SOURCE MATERIAL >>
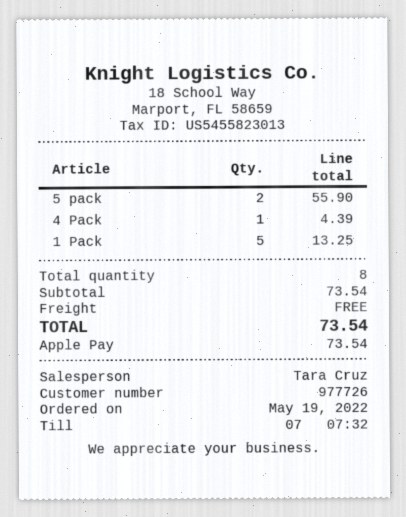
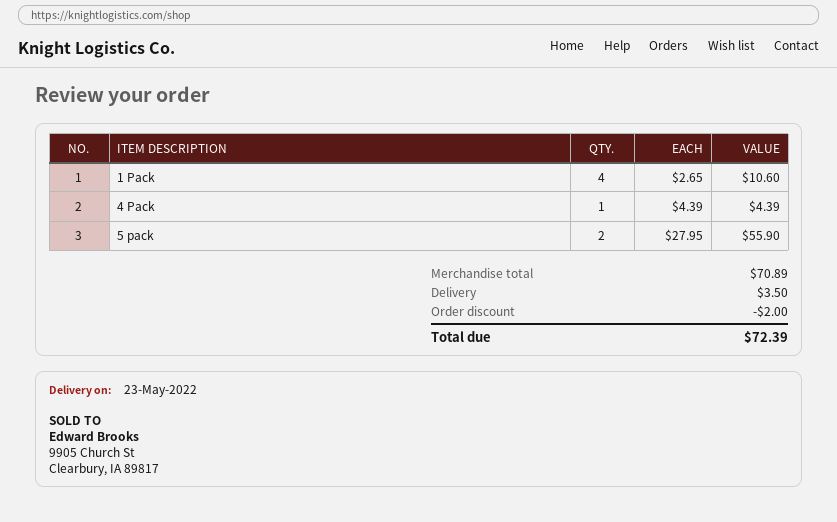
1 Pack: 5 for 13.25 -> 4 for 10.60
subtotal: 73.54 -> 70.89
discount: none -> 2.00
shipping: 0.00 -> 3.50
total: 73.54 -> 72.39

WORK TO COMPLETE >> Print each line above exactly as it appears, excluding all images.

ANSWER BOX >>
1 Pack: 5 for 13.25 -> 4 for 10.60
subtotal: 73.54 -> 70.89
discount: none -> 2.00
shipping: 0.00 -> 3.50
total: 73.54 -> 72.39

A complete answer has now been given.